Featured Titan

Featured Titan
"Listen Attentively, Think Critically, Act Decisively!"

Tuesday, July 1, 2014

IN THE NAME OF BEE


So it’s been 10 years since the Broad Based Black Economic Empowerment Act was gazetted into an all encompassing law. Suffice to say, the outcomes of the legislation have roused many an opinion from every Man and his dog. Some of this opining has been well within reason and has contributed much to the ongoing debate about empowerment in South Africa. Yet much of it has been mired in political rhetoric, at times, with zero economic rationale.

Gone are the days, or are they?, when most people thought of BEE as the preserve of a few political elite who donned button-collar striped shirts with sharp-pointy shoes and drove in German sedans. The days when the mere mention of BEE would have you ostracised and likened to a wannabe bourgeoisie. Nowadays, even the layman understands that BEE is but a mere policy of Government aimed at redressing the economically entrenched imbalances of our shameful past.

So what has BEE achieved in 10 years? Have we made significant progress and taken bold strides towards that nirvana of economic emancipation for the majority of the previously disenfranchised? OR perhaps, have we perverted the very concept of empowerment and merely redistributed the economic cake to a few ‘connected’ individuals? Have our political forebears and custodians of policy sold out on the ideologies enshrined in the freedom charter, all in the name of BEE?

That BEE has conferred economic benefits to black people goes without saying. Billions of Rands have been accumulated by the savvy oligarchs, the politburo and a few lucky buggers! The first phase of BEE [ala 1994 – 2004] was characterised by an almost free for all seizure of opportunities. White owned companies literally “gave-away” equity to the black who’s-who that occupied the upper-echelons of the ruling party. It was a banquet of untold proportion that to this day remains the envy of all the uninvited onlookers.

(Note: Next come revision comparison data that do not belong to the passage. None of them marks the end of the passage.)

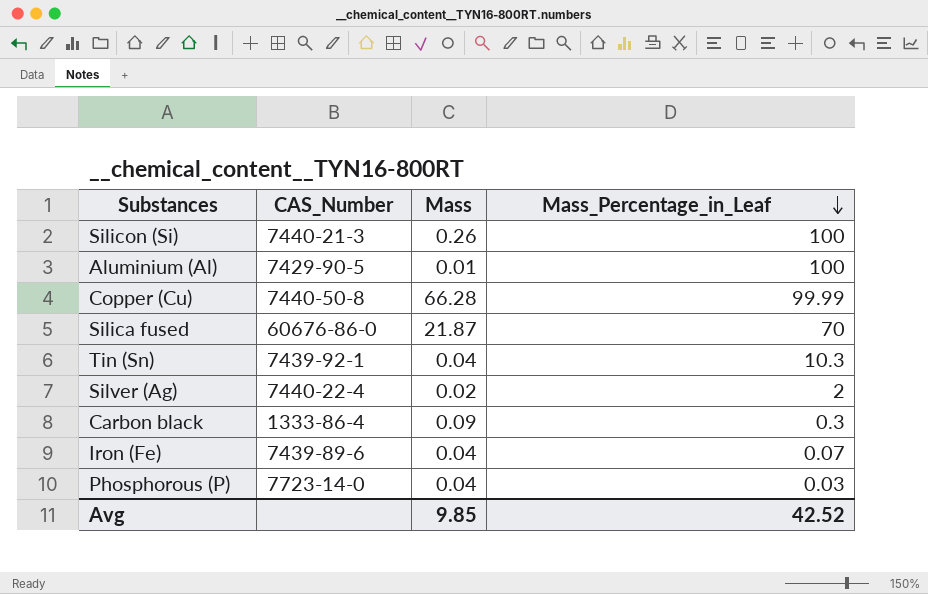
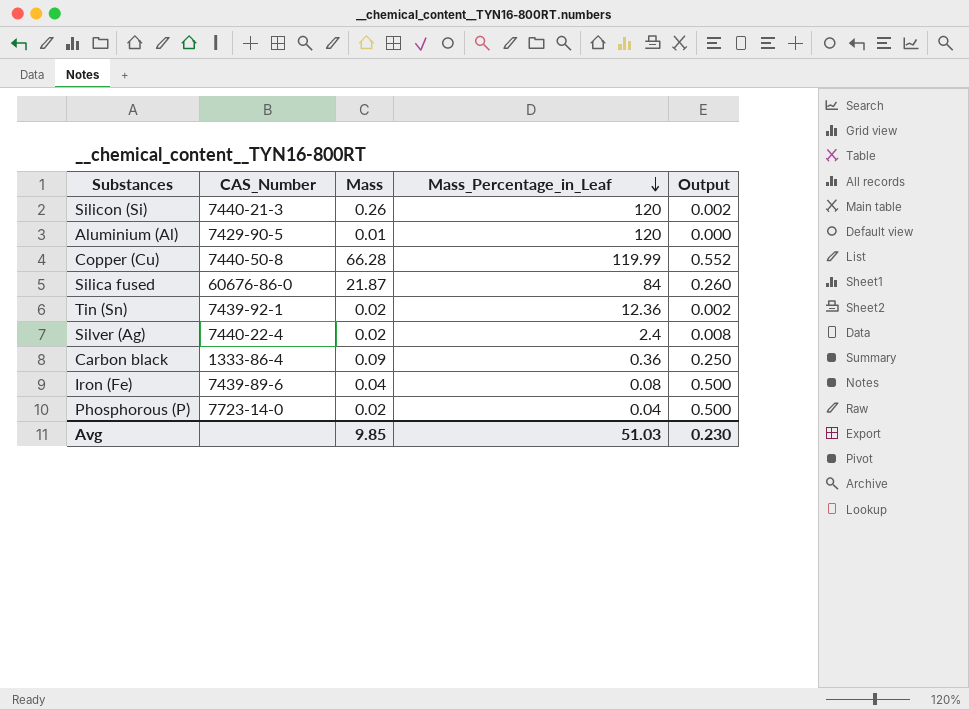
column Output | formula: none -> [Mass] / [Mass_Percentage_in_Leaf]
Silicon (Si) | Mass_Percentage_in_Leaf: 100 -> 120
Aluminium (Al) | Mass_Percentage_in_Leaf: 100 -> 120
Copper (Cu) | Mass_Percentage_in_Leaf: 99.99 -> 119.99
Silica fused | Mass_Percentage_in_Leaf: 70 -> 84
Tin (Sn) | Mass: 0.04 -> 0.02
Tin (Sn) | Mass_Percentage_in_Leaf: 10.3 -> 12.36
Silver (Ag) | Mass_Percentage_in_Leaf: 2 -> 2.4
Carbon black | Mass_Percentage_in_Leaf: 0.3 -> 0.36
Iron (Fe) | Mass_Percentage_in_Leaf: 0.07 -> 0.08
Phosphorous (P) | Mass: 0.04 -> 0.02
Phosphorous (P) | Mass_Percentage_in_Leaf: 0.03 -> 0.04
Avg | Mass_Percentage_in_Leaf: 42.52 -> 51.03

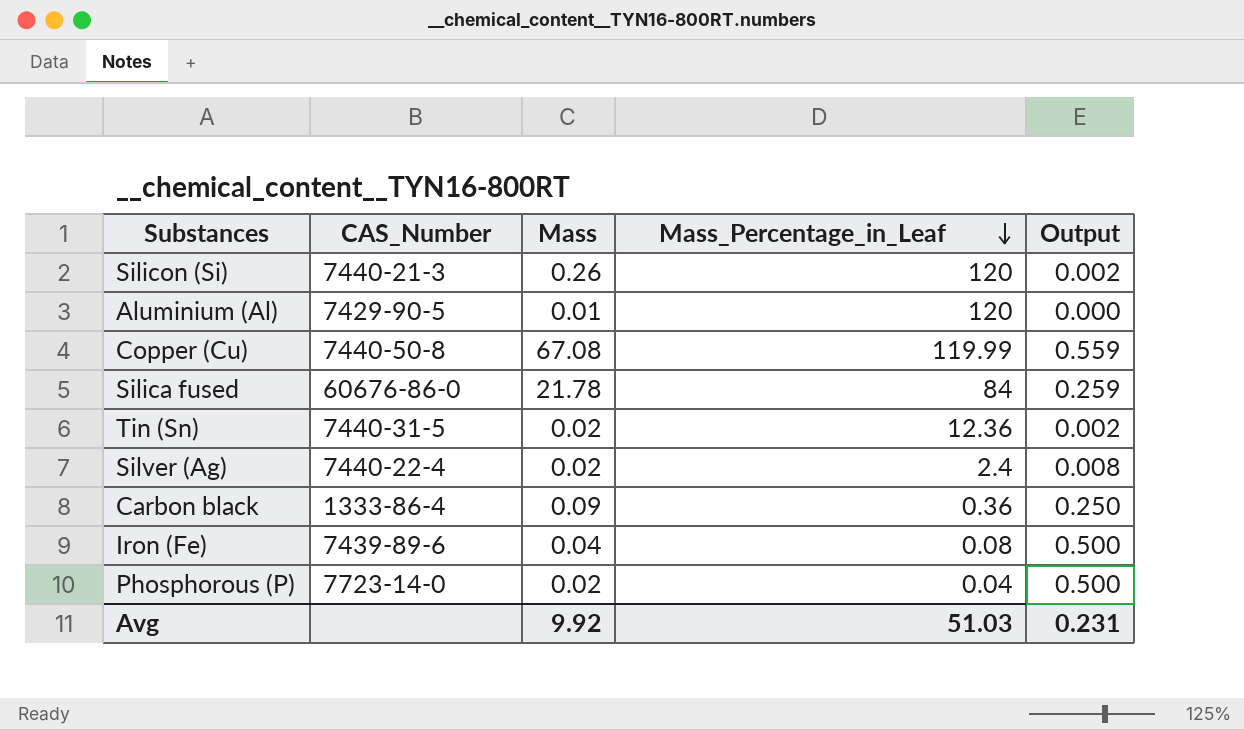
Copper (Cu) | Mass: 66.28 -> 67.08
Copper (Cu) | Output: 0.552 -> 0.559
Silica fused | Mass: 21.87 -> 21.78
Silica fused | Output: 0.260 -> 0.259
Tin (Sn) | CAS_Number: 7439-92-1 -> 7440-31-5
Avg | Mass: 9.85 -> 9.92
Avg | Output: 0.230 -> 0.231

Worryingly, apart from a handful of the new beneficiaries of South Africa’s very own gilded-age, BEE doesn’t seem to have even remotely changed the lives of many? Yes the middle class have doubled from roughly 2 million in the 1990s to roughly 4 million now. Yes there are more people with access to lever-flush toilets, running water, electricity, access to the internet and all these wonderful things that have scant correlation to BEE.

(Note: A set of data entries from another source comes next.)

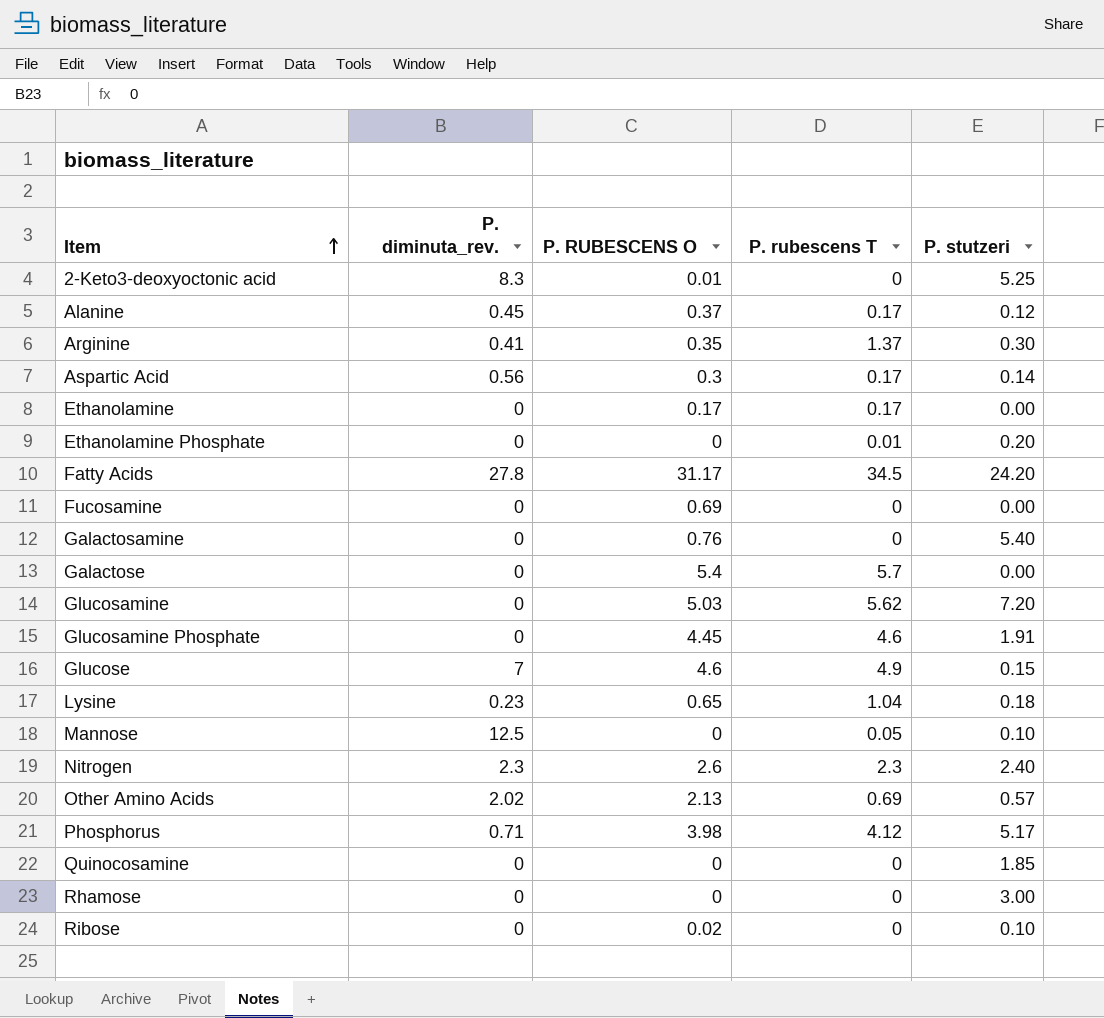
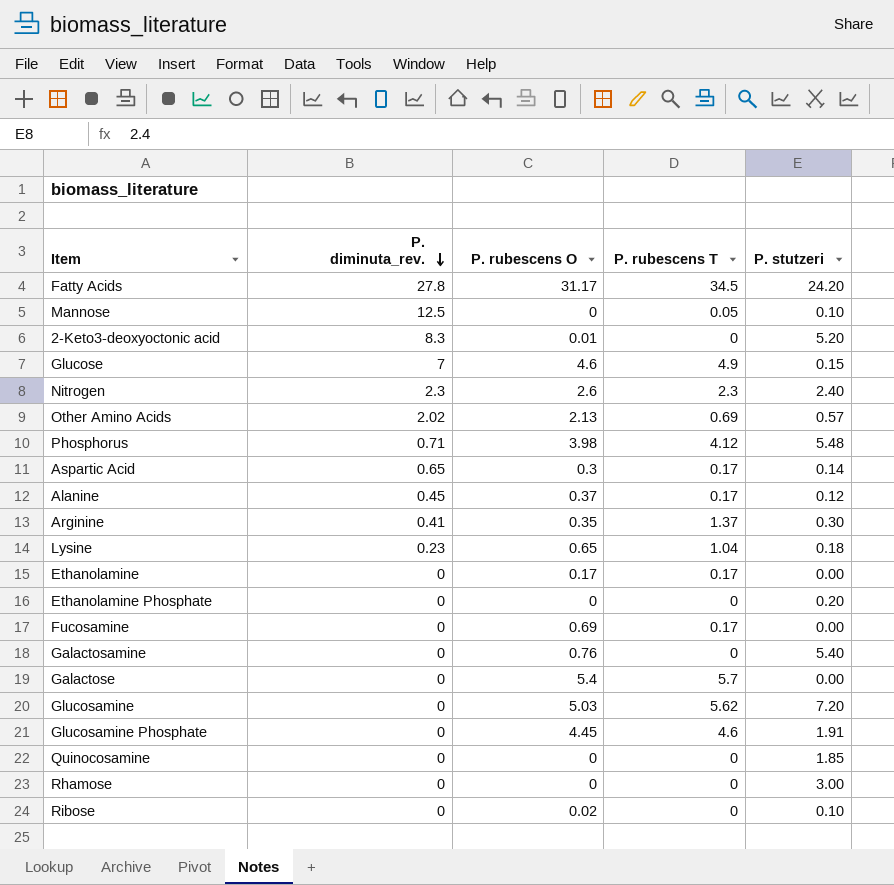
row order: Item ascending -> P. diminuta_rev. descending
column name: P. RUBESCENS O -> P. rubescens O
2-Keto3-deoxyoctonic acid | P. stutzeri: 5.25 -> 5.20
Phosphorus | P. stutzeri: 5.17 -> 5.48
Aspartic Acid | P. diminuta_rev.: 0.56 -> 0.65
Ethanolamine Phosphate | P. rubescens T: 0.01 -> 0
Fucosamine | P. rubescens T: 0 -> 0.17

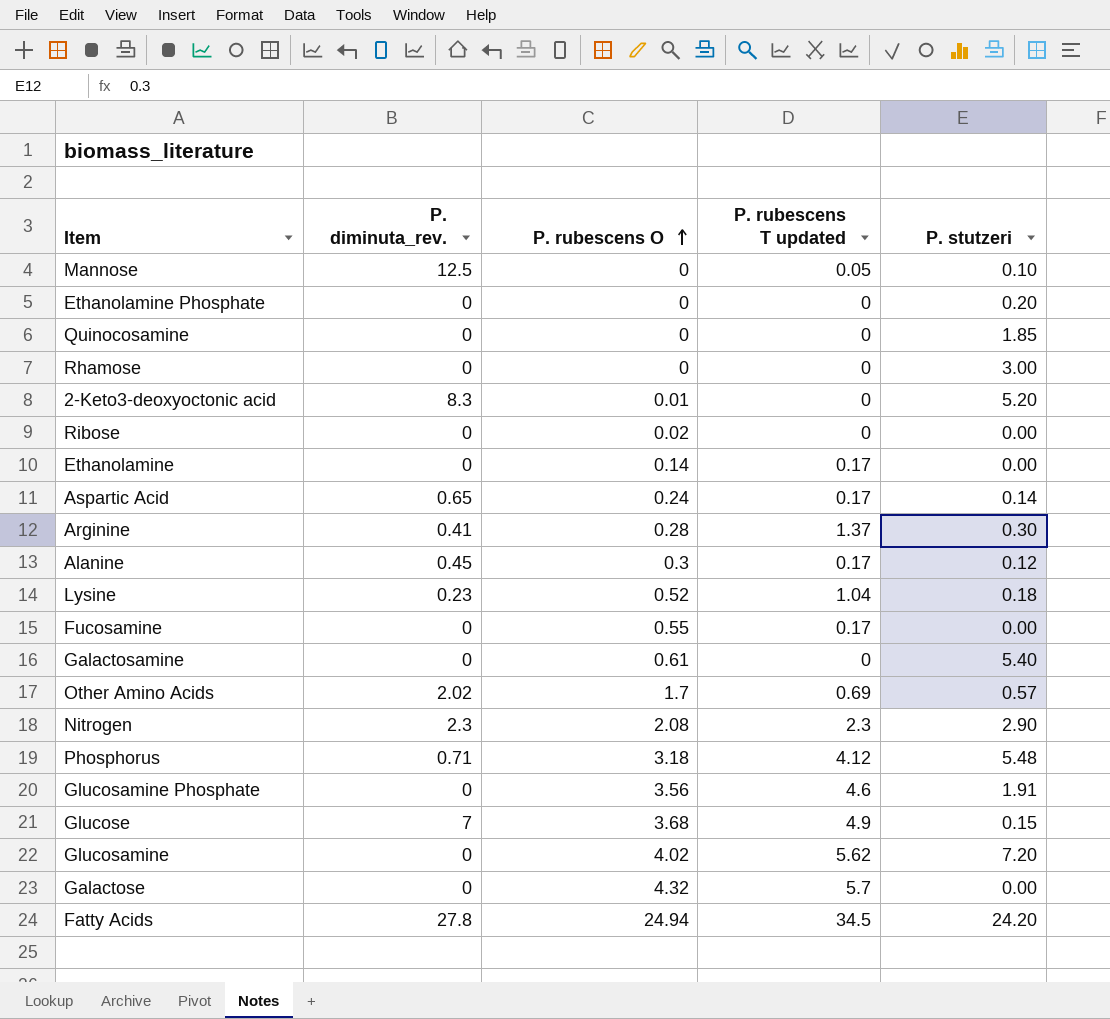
row order: P. diminuta_rev. descending -> P. rubescens O ascending
column name: P. rubescens T -> P. rubescens T updated
Ribose | P. stutzeri: 0.10 -> 0.00
Ethanolamine | P. rubescens O: 0.17 -> 0.14
Aspartic Acid | P. rubescens O: 0.3 -> 0.24
Arginine | P. rubescens O: 0.35 -> 0.28
Alanine | P. rubescens O: 0.37 -> 0.3
Lysine | P. rubescens O: 0.65 -> 0.52
Fucosamine | P. rubescens O: 0.69 -> 0.55
Galactosamine | P. rubescens O: 0.76 -> 0.61
Other Amino Acids | P. rubescens O: 2.13 -> 1.7
Nitrogen | P. rubescens O: 2.6 -> 2.08
Nitrogen | P. stutzeri: 2.40 -> 2.90
Phosphorus | P. rubescens O: 3.98 -> 3.18
Glucosamine Phosphate | P. rubescens O: 4.45 -> 3.56
Glucose | P. rubescens O: 4.6 -> 3.68
Glucosamine | P. rubescens O: 5.03 -> 4.02
Galactose | P. rubescens O: 5.4 -> 4.32
Fatty Acids | P. rubescens O: 31.17 -> 24.94

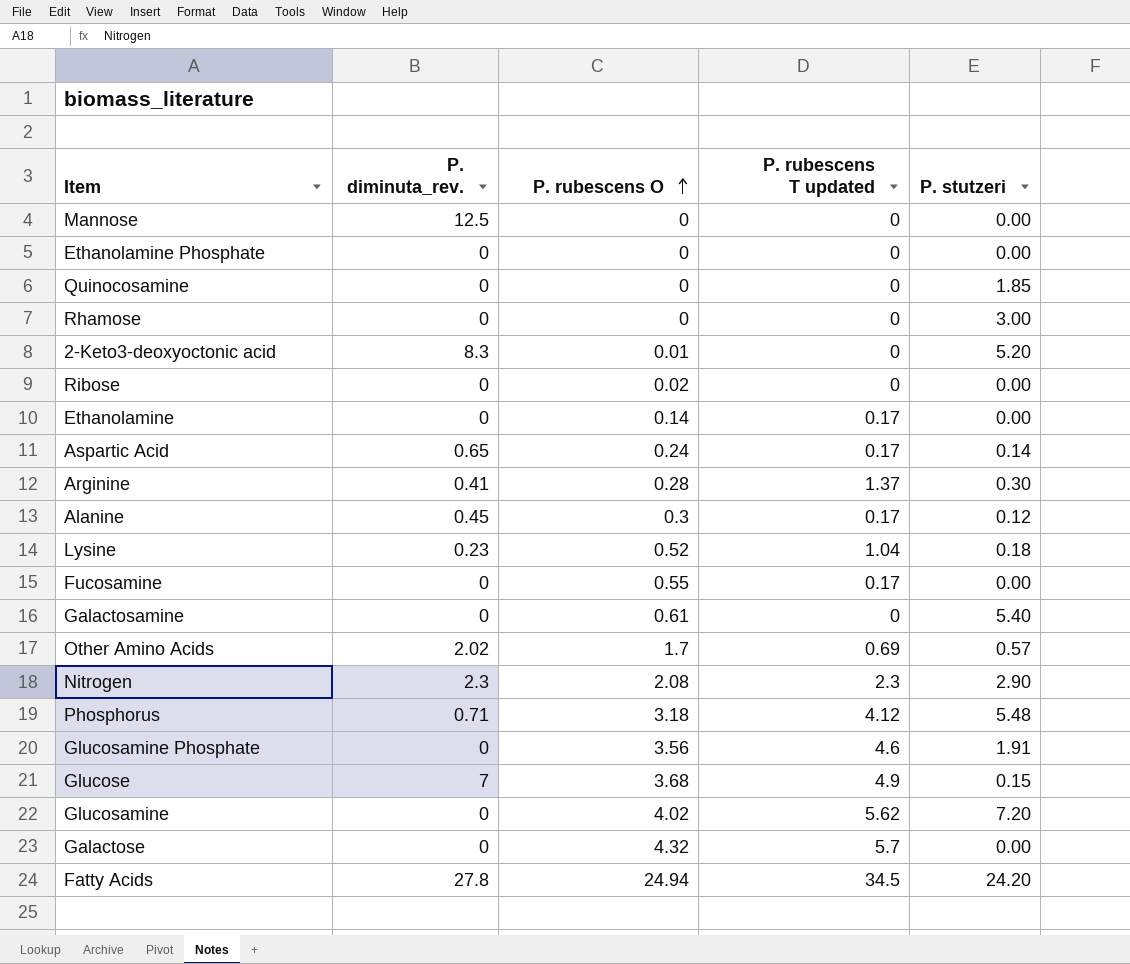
Mannose | P. rubescens T updated: 0.05 -> 0
Mannose | P. stutzeri: 0.10 -> 0.00
Ethanolamine Phosphate | P. stutzeri: 0.20 -> 0.00

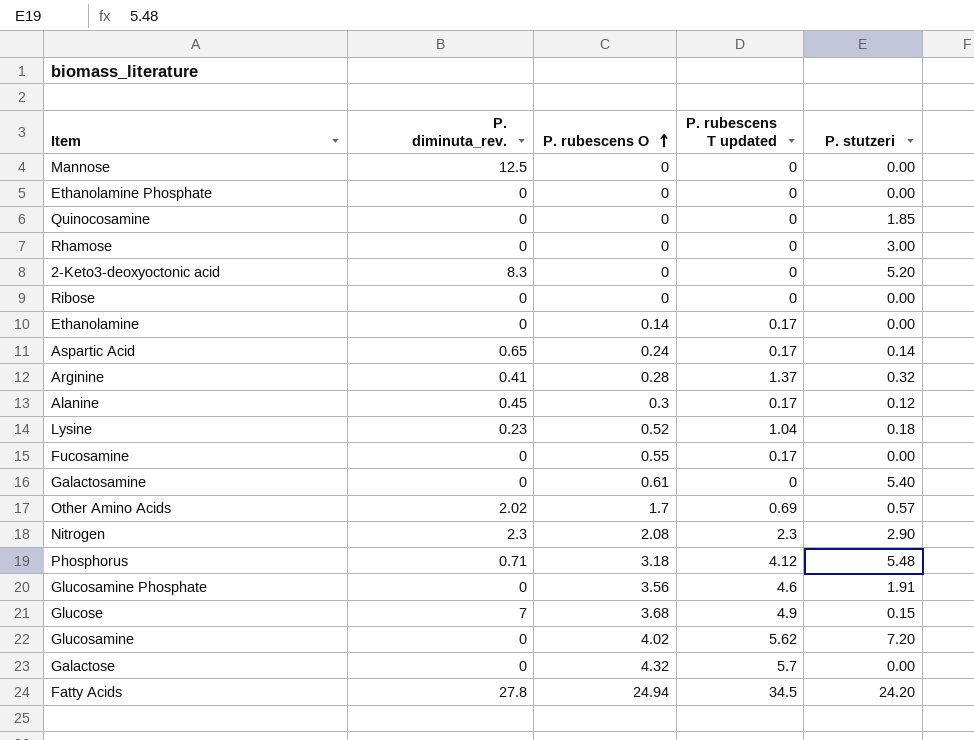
2-Keto3-deoxyoctonic acid | P. rubescens O: 0.01 -> 0
Ribose | P. rubescens O: 0.02 -> 0
Arginine | P. stutzeri: 0.30 -> 0.32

Indeed, the ascent of the South African middle class can be said to be a once-off (at-least for a while) phenomenon caused by economic development in general and not BEE in particular. Think about it; empowerment is a subset of development, without economic development there can be no economic empowerment. At best, there can be economic redistribution but certainly no national wealth creation. One of the reasons for this extraordinary growth is that economic growth, driven entirely by exogenous factors, averaged 5% from 2003 to 2007.

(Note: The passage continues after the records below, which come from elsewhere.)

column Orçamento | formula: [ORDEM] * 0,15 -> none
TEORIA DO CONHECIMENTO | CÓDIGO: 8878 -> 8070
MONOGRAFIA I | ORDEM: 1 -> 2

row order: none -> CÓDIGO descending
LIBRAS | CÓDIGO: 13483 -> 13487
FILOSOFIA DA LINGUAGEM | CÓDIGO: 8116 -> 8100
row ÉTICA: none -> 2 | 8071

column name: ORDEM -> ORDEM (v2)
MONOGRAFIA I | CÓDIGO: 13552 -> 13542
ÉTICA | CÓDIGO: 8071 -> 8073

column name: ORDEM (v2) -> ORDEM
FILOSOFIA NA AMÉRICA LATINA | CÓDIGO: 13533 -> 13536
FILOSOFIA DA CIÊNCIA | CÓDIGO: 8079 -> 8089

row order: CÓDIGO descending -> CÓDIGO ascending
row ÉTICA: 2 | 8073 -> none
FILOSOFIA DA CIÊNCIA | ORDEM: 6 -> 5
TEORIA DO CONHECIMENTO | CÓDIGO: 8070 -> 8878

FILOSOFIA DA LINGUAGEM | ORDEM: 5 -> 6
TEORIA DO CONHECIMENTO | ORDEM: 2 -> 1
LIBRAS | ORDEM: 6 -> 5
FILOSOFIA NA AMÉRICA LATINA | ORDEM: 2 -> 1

This could explain why the swell of the middle class peaked in 2007; since then, growth of the middle class has just about stagnated. We all know the economy has gone to the dogs since then. The BEE banquet has turned into famine with big deals virtually unheard of these days. Smaller deals abound but fail to attract the newly rich and difficult to finance for the wannabe rich. Nowadays being involved in BEE deals means; complex tax efficient structures of vendor financing with decades long return horizons and dividend based debt amortisation schemes. In English, lots of debt, that may never be paid off!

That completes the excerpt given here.